Not long after we’d moved in, in the middle of dinner, we heard a determined knock on our back door. My mother sighed, my father ignored it, and Jemma looked at me.

“You go,” she said.

“No, you go,” I said.

“No,
you
go.”

“All right, all right, I’ll go!”

I found a young teenager, someone from Jemma’s class whom she barely knew, and a couple of other girls, huddled together giggling.

One of them boldly stepped forward. “We want to see your house,” she demanded.

“I’m sorry, we’re eating supper and now’s not a good time.”

“We’ll come back later.”

“No, please don’t.” I sought for an excuse. “We’re really busy tonight.”

Interruptions like this became a recurring feature of our life. Young, old, middle-aged, people known to us, absolute strangers,
anyone and everyone knocked on our door at all hours and expected
le grand
tour. Many people believed stoutly that now that the strange, old chatelaine was dead and buried, they had every right to demand entrance into the mysterious place from which she had barred entry for so long. Miss Agnes had, of course, known that after she was gone the deluge would begin, this being one of the reasons she’d left the house to my father, to prevent such trespasses. So there we were, bound to respect her wish that her things not be disturbed, trusted to behave as caretakers who lived in a certain way; in the same way, in fact, as we had lived above the funeral home—quietly and respectfully. We had no parties, no large gatherings, and certainly no tours. Our close friends, who had never minded being entertained in the funeral home, were the only people we invited to our new home. Tamales, fried chicken, and barbecue tasted the same wherever they were served. When Jemma and I refused classmates’ requests to sneak them into the house when our parents weren’t home, we became known in certain circles as snobs. I’d unwittingly made the lateral move from being a nigger lover to a stuck-up irritant. I was exasperated when a classmate, who’d never expressed any interest in visiting the house before, told me, “Everyone is jealous of you now.”

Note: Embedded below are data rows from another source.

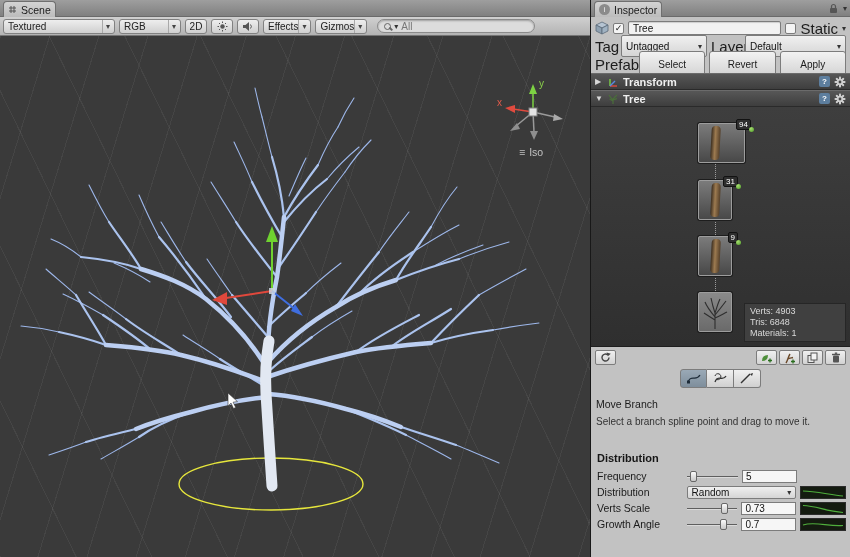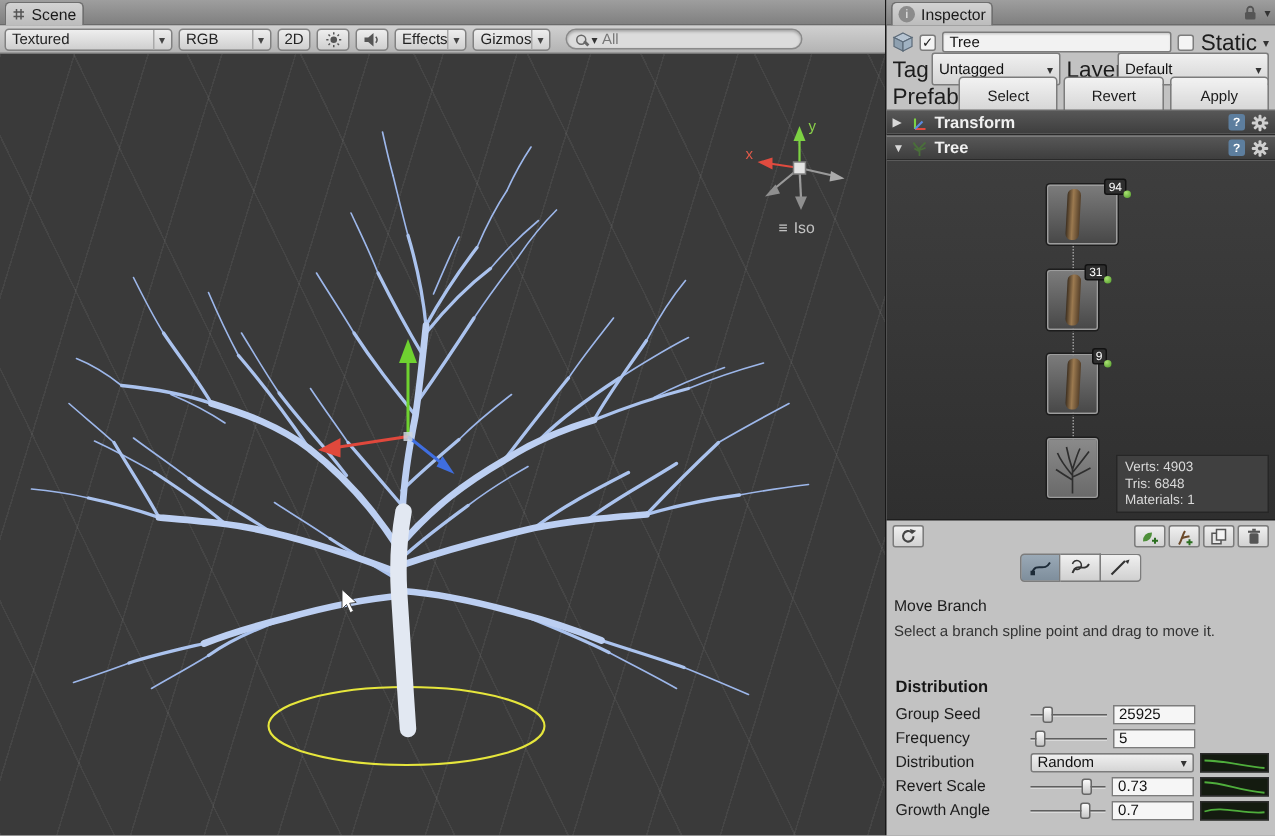--- a/index.html
+++ b/index.html
@@ -476,49 +476,41 @@
 
     <div class="helpbox">
       <div class="help-title">Move Branch</div>
       <div class="help-desc">Select a branch spline point and drag to move it.</div>
     </div>
 
     <div class="section-title">Distribution</div>
 
     <div class="fieldsbox">
       <div class="frow">
-        <span class="flabel">Group Seed</span>
-        <span class="slider" style="--p:16%;">
-            <span class="track"></span>
-            <span class="thumb"></span>
-          </span>
-        <span class="numf">25925</span>
-      </div>
-      <div class="frow">
         <span class="flabel">Frequency</span>
         <span class="slider" style="--p:5%;">
             <span class="track"></span>
             <span class="thumb"></span>
           </span>
         <span class="numf">5</span>
       </div>
       <div class="frow">
         <span class="flabel">Distribution</span>
         <span class="ddf">
           <span>Random</span>
           <span class="tri">▾</span>
         </span>
         <span class="curve">
           <svg width="44" height="11">
               <path d="M2,4 C14,4 30,8 42,9" stroke="#4fae3c" stroke-width="1.2" fill="none"></path>
             </svg>
         </span>
       </div>
       <div class="frow">
-        <span class="flabel">Revert Scale</span>
+        <span class="flabel">Verts Scale</span>
         <span class="slider" style="--p:68%;">
             <span class="track"></span>
             <span class="thumb"></span>
           </span>
         <span class="numf">0.73</span>
         <span class="curve">
           <svg width="44" height="11">
               <path d="M2,2.5 C16,3 24,8 42,9.5" stroke="#4fae3c" stroke-width="1.2" fill="none"></path>
             </svg>
         </span>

There it was, that piercing, clear bell—a warning that eyes would cut away from me and whispers would continue. Under the stifling Southern politeness of this community was a pettiness from which I wanted to flee so badly that I thought my brain would explode. It seemed that my parents accepted the roots they had planted and were absorbed in the minutiae of their chosen spot on the map. But if there had been a small part of me that still found any comfort or sentiment for this small-minded town, it now crumbled to dust like the old bones in the cemetery where I once played.